··· SOURCE DATA ···

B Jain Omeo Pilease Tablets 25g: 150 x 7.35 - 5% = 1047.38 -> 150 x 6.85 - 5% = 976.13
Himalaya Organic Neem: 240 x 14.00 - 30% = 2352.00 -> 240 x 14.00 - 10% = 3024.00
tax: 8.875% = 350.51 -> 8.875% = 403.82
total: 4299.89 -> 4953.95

···
··· SOURCE DATA ···

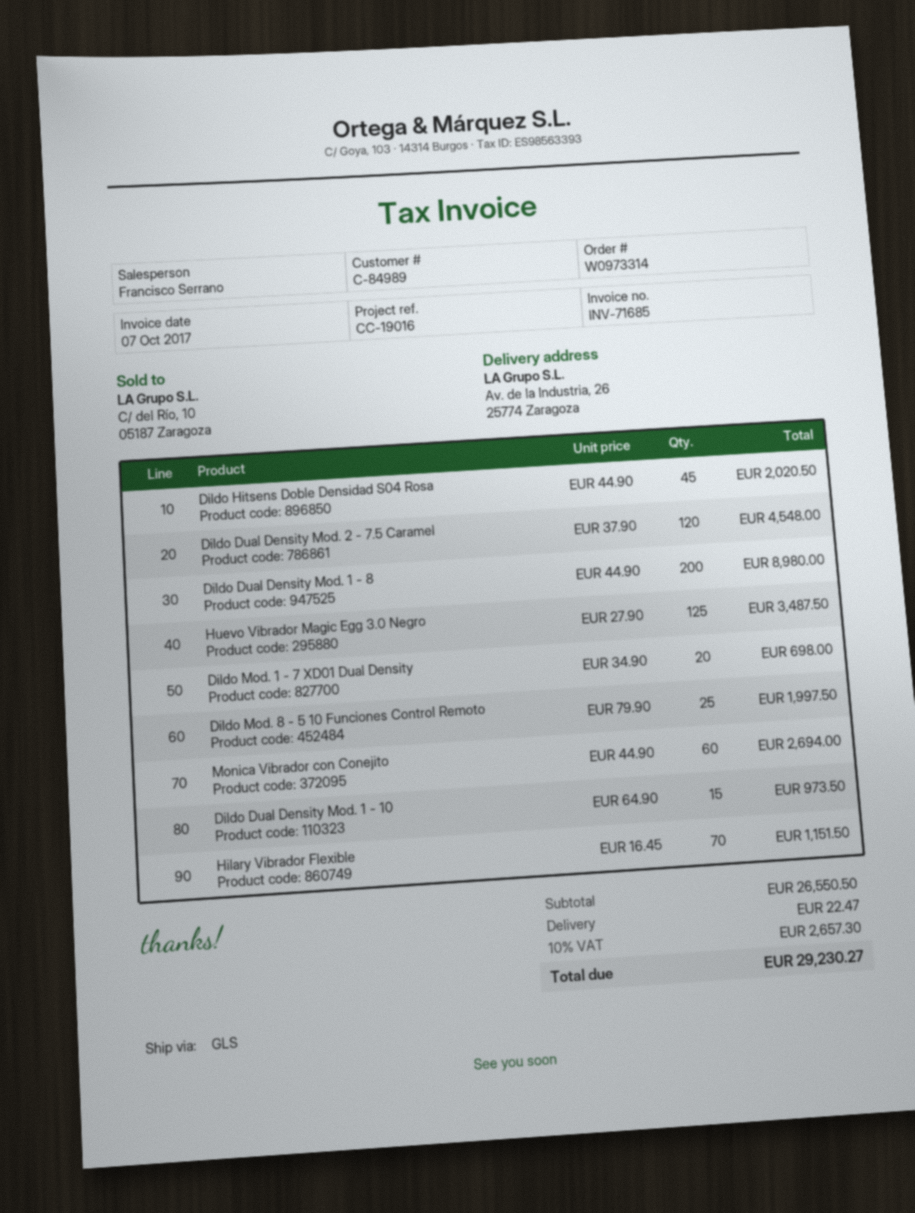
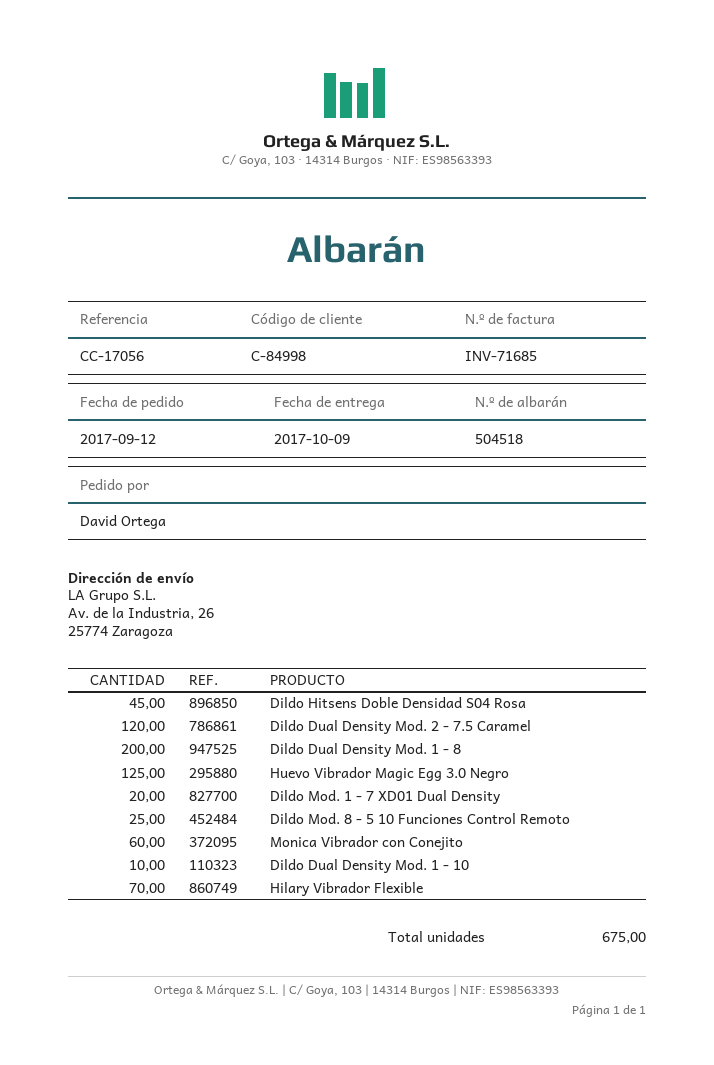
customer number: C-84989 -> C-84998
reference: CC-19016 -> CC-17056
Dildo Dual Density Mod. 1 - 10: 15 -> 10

···

PROBLEM DESCRIPTION: Given the data above, transcribe exactly the lines from the one containing "B Jain Omeo" down to the one containing "total: 4299.89 -> 4953.95", and no others.

PROBLEM SOLUTION:
B Jain Omeo Pilease Tablets 25g: 150 x 7.35 - 5% = 1047.38 -> 150 x 6.85 - 5% = 976.13
Himalaya Organic Neem: 240 x 14.00 - 30% = 2352.00 -> 240 x 14.00 - 10% = 3024.00
tax: 8.875% = 350.51 -> 8.875% = 403.82
total: 4299.89 -> 4953.95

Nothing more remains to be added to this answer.